Britain and the European Union on Monday enter a pivotal week that determines if they are still on course to reach amicable divorce terms -- and when Brexit might finally occur.
Queen Elizabeth II is due to step into the fray by performing her ceremonial duty of informing parliament about the government's agenda for the coming year.
But the odds of Prime Minister Boris Johnson's tenure lasting that long will depend largely on the outcome of hurried discussions held behind closed doors in Brussels around the same time.
EU leaders will then meet on Thursday and Friday for a summit held under the pressures of the October 31 Brexit deadline just two weeks away.
Diplomats see little hope that the sides can achieve in a few days what they had failed to in the more than three years since Britons first voted to leave the bloc after nearly 50 years.
"A lot of work remains to be done," EU negotiator Michel Barnier told ambassador Sunday.
Technical talks are continuing -- variously described as "intense" or "constructive" -- but few familiar with the process can point to progress on the decisive issue of British Northern Ireland's place in the EU customs zone.
Johnson warned his ministers Sunday to brace for a cliff-hanger finish.
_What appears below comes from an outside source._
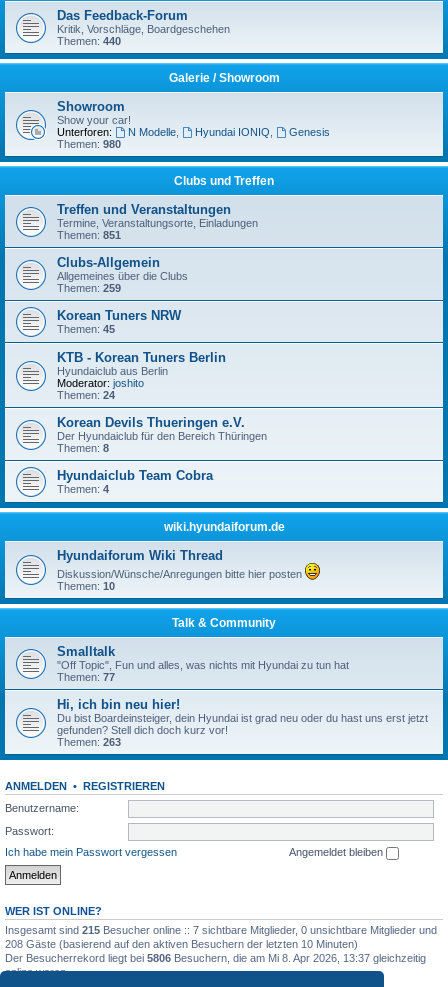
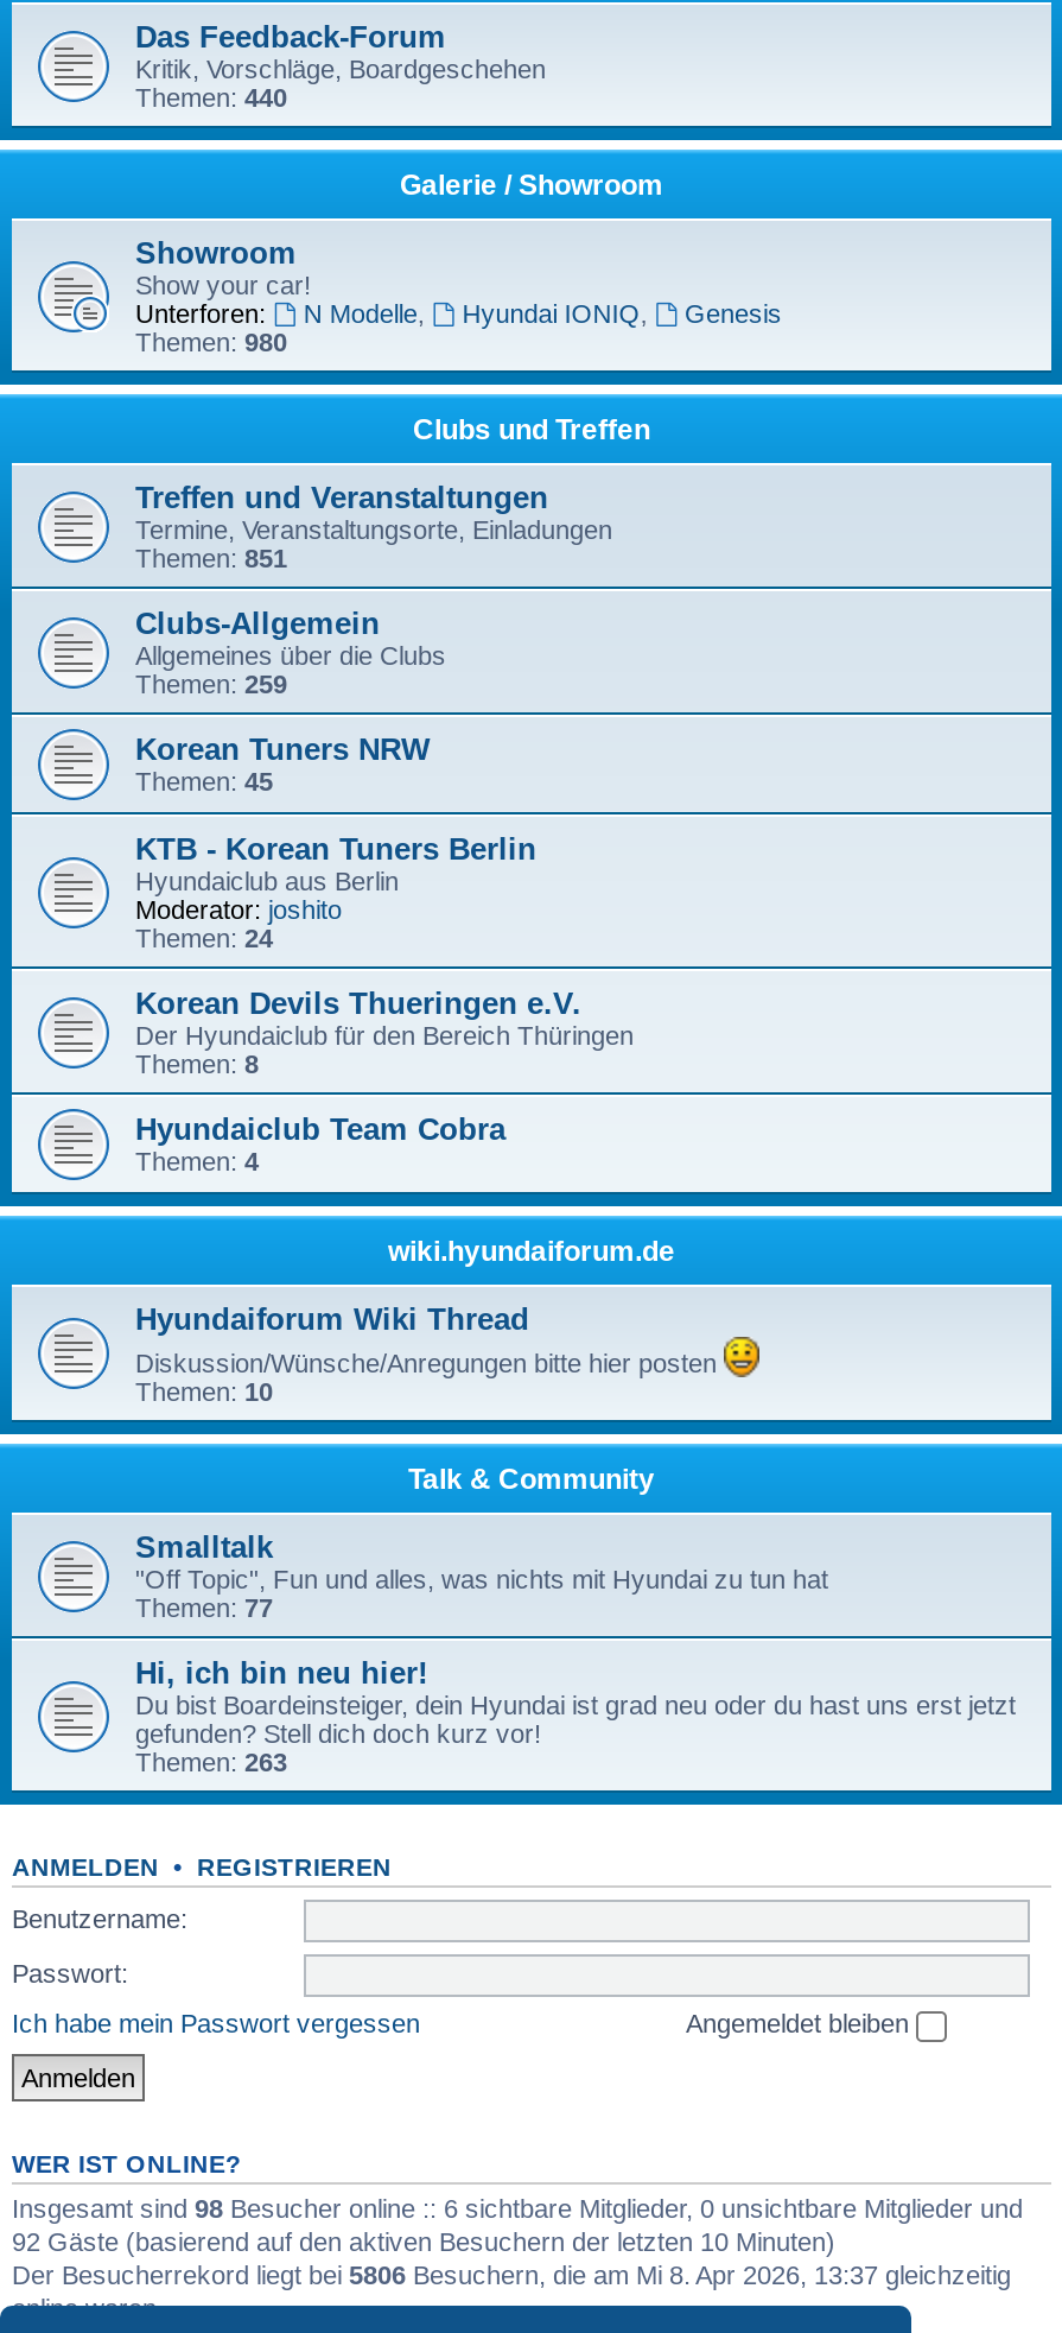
[5,924,437,936] Insgesamt sind 215 Besucher online :: 7 sichtbare Mitglieder, 0 unsichtbare Mitglieder und -> [12,2193,1023,2222] Insgesamt sind 98 Besucher online :: 6 sichtbare Mitglieder, 0 unsichtbare Mitglieder und
[5,938,358,950] 208 Gäste (basierend auf den aktiven Besuchern der letzten 10 Minuten) -> [12,2226,835,2255] 92 Gäste (basierend auf den aktiven Besuchern der letzten 10 Minuten)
The British leader said "a pathway to a deal could be seen but that there is still a significant amount of work to get there and we must remain prepared to leave on October 31."
- 'Clock is ticking'
Johnson rose to power in July on a promise not to extend Brexit for a third time this year -- even if only a few more weeks are needed to get a deal done.
Breaking that pledge could come back to haunt him in an early general election that most predict for the coming months.
Johnson is under parliamentary orders to seek an extension until January 31 of next year if no deal emerges by Saturday.
He has insisted that he will both follow the law and get Britain out by October 31 -- a contradiction that might end up being settled in court.
Outgoing EU chief Jean-Claude Juncker said British politics were getting more difficult to decipher than the riddle of an "Egyptian sphinx".
"If the British ask for more time, which they probably will not, it would in my view be a historical nonsense to refuse them," Juncker told Austria's Kurier newspaper.
Something will have to give when the British parliament holds its first emergency Saturday meeting since the 1982 Falklands War.
Johnson could theoretically then try to put up a fight and refuse to sign off on a Brexit extension request.
His refusal would immediately be contested in court.
The EU leaders could complicate matters further still by deciding to offer Britain extension terms that parliament cannot accept.
But Brussels might want to push Brexit back further into next year so that it stops interfering with all the other European issues piling up.
A long delay would be untenable for many eurosceptics ahead of an early election that some expect as early as December.
But a short one of a few months might only come on the condition that it is the last.
The last and seemingly least likely outcome would see parliament vote on an actual agreement reached in Brussels against all odds this week.
Brussels insists that the ball is now in Johnson's court.
"If the British government wants a solution, it must move quickly now," a European diplomat told AFP.